The Ultimate Guide to Database Normalization (1NF, 2NF, 3NF, 4NF, 5NF)
Everything You Must Know About Normalization for Interviews
So, have you ever tried to organize a messed-up wardrobe?
You know, the one where you never find anything in particular, and once you need that one specific item, everything tumbles down!
So now, imagine that being your database.
Kind of horrifying, right?
Here is the databases’ very own Marie Kondo: Database Normalization!
I've been a developer, so I know the nightmares with data.
I mean, there's not anything that quite matches that feeling at the bottom of your gut when you realize your database has turned into some kind of twisted web of redundant, inconsistent information.
But then again, rest easy, for I am here to guide you through everything about normalizing databases from the First Normal Form through the Fifth Normal Form.
What is database normalization in general?
Normalization is the process of organizing the database so that all forms of redundancy and dependency are eliminated.

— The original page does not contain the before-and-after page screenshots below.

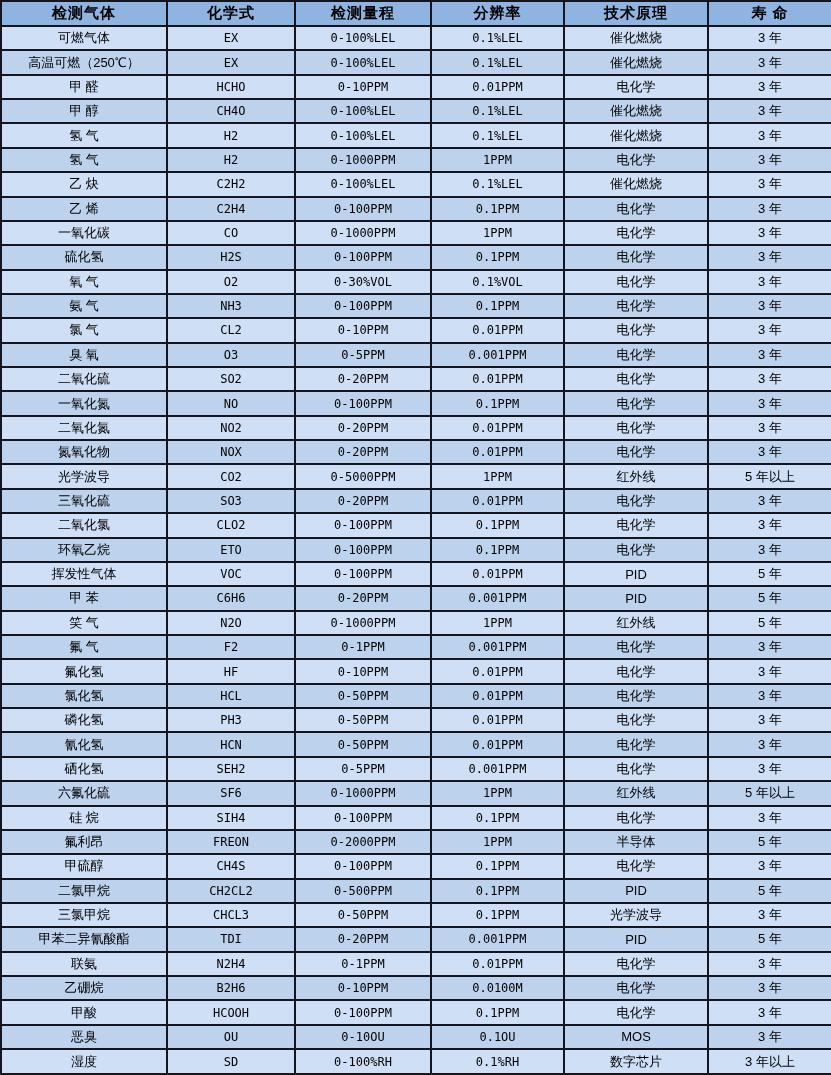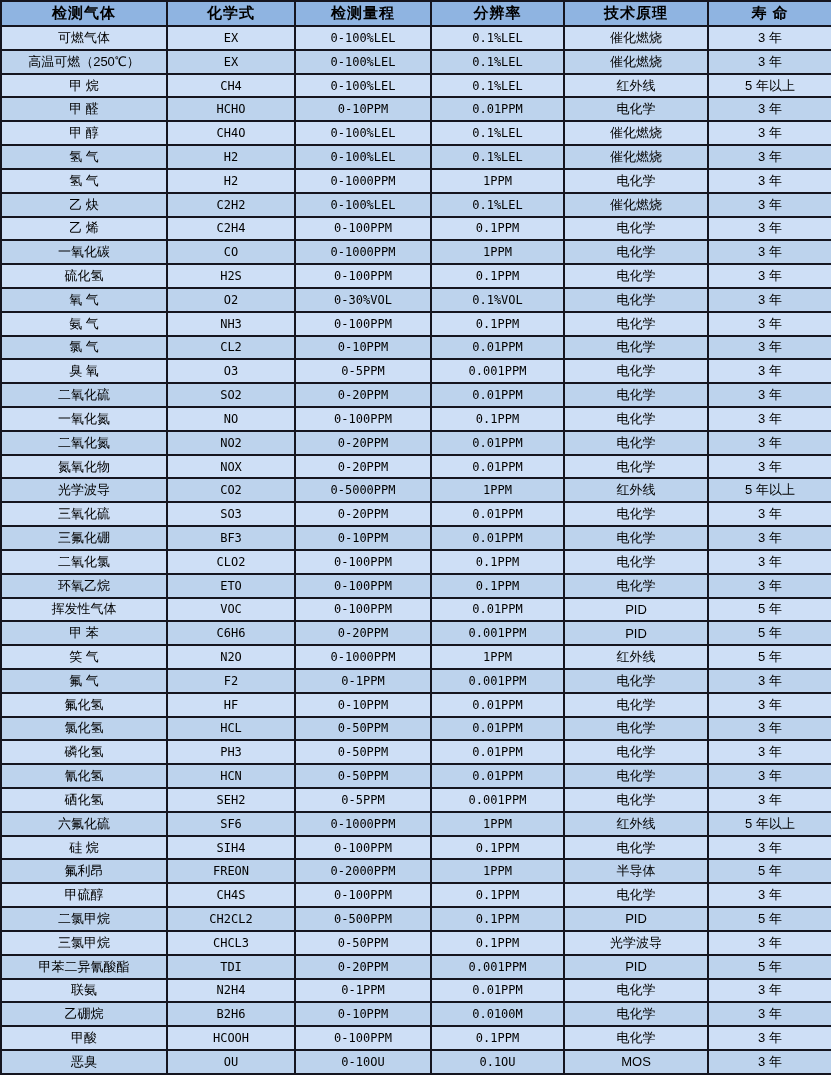"甲 烷" tr { html: <tr> <td>甲 烷</td> <td>CH4</td> <td>0-100%LEL</td> <td>0.1%LEL</td> <td>红外线</td> <td>5 年以上</td> </tr> -> none }
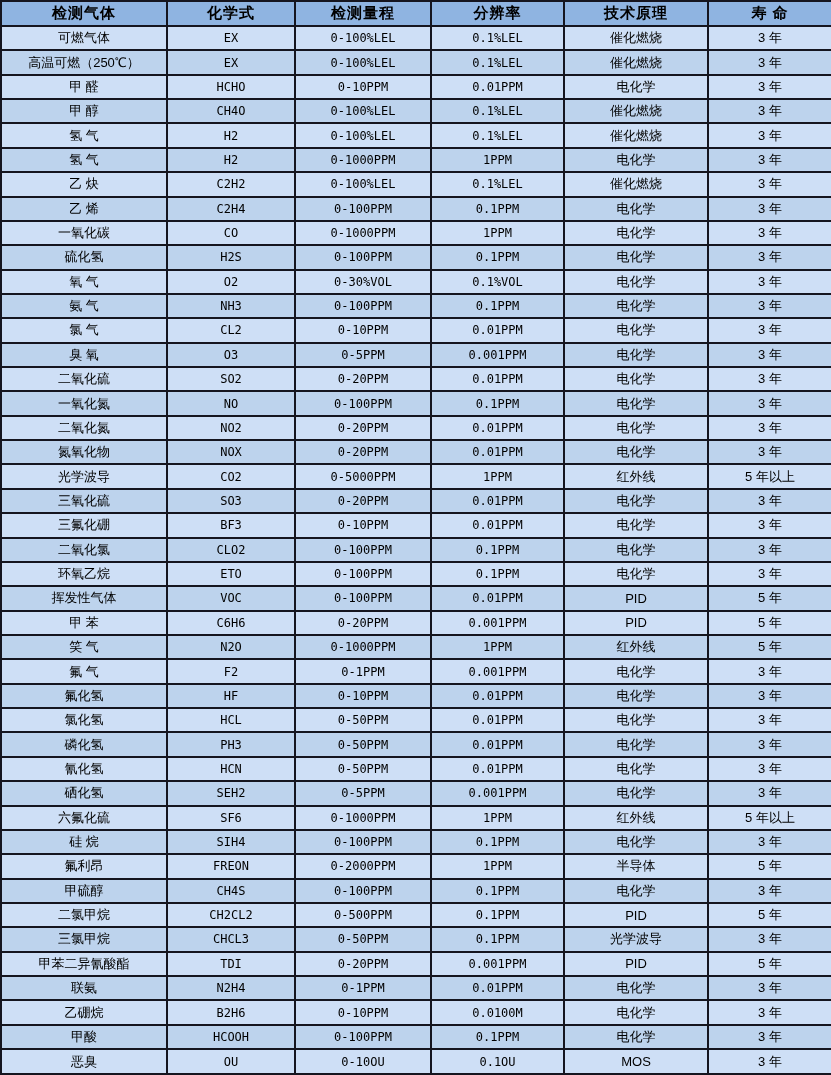"三氟化硼" tr { html: <tr> <td>三氟化硼</td> <td>BF3</td> <td>0-10PPM</td> <td>0.01PPM</td> <td>电化学</td> <td>3 年</td> </tr> -> none }
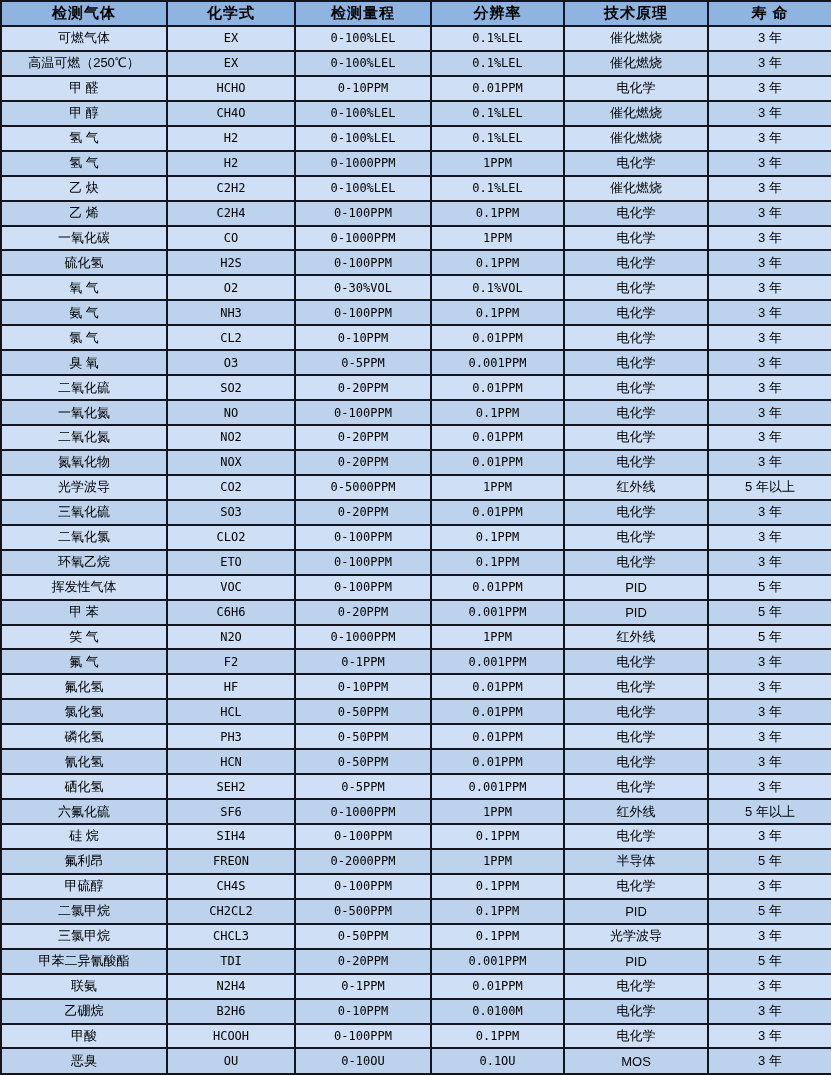"湿度" tr { html: none -> <tr> <td>湿度</td> <td>SD</td> <td>0-100%RH</td> <td>0.1%RH</td> <td>数字芯片</td> <td>3 年以上</td> </tr> }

It's almost like planning a place for everything and putting everything in its place.
Some benefits crop up from doing it right:
Making data more comprehensible
Supports enhancement and extension of the database
Defends against multiple types of data anomalies
But, the main question is: why do we need normalization?
Let's see one simple example to demonstrate all the problems that the unnormalized data bank is capable of causing:.
Suppose we have an online bookstore. We can start with something that appears as follows:
| order_id | customer_name | customer_email | book_title | author | quantity | price |
------------------------------------------------------------------------
| 1 | John Doe | john@example.com | The Great Gatsby | F. Scott Fitzgerald | 2 | 15.99 |
------------------------------------------------------------------------
| 2 | Jane Smith | jane@example.com | To Kill a Mockingbird | Harper Lee | 1 | 12.99 |
------------------------------------------------------------------------
| 3 | John Doe | john@example.com | 1984 | George Orwell | 1 | 10.99 |
This seems pretty good on the surface, right? But later, as we expand our shop, we'll begin to run into trouble:
Redundancy of Data: The data of John Doe is redundant in two rows. If the email changed we would have to change at multiple places.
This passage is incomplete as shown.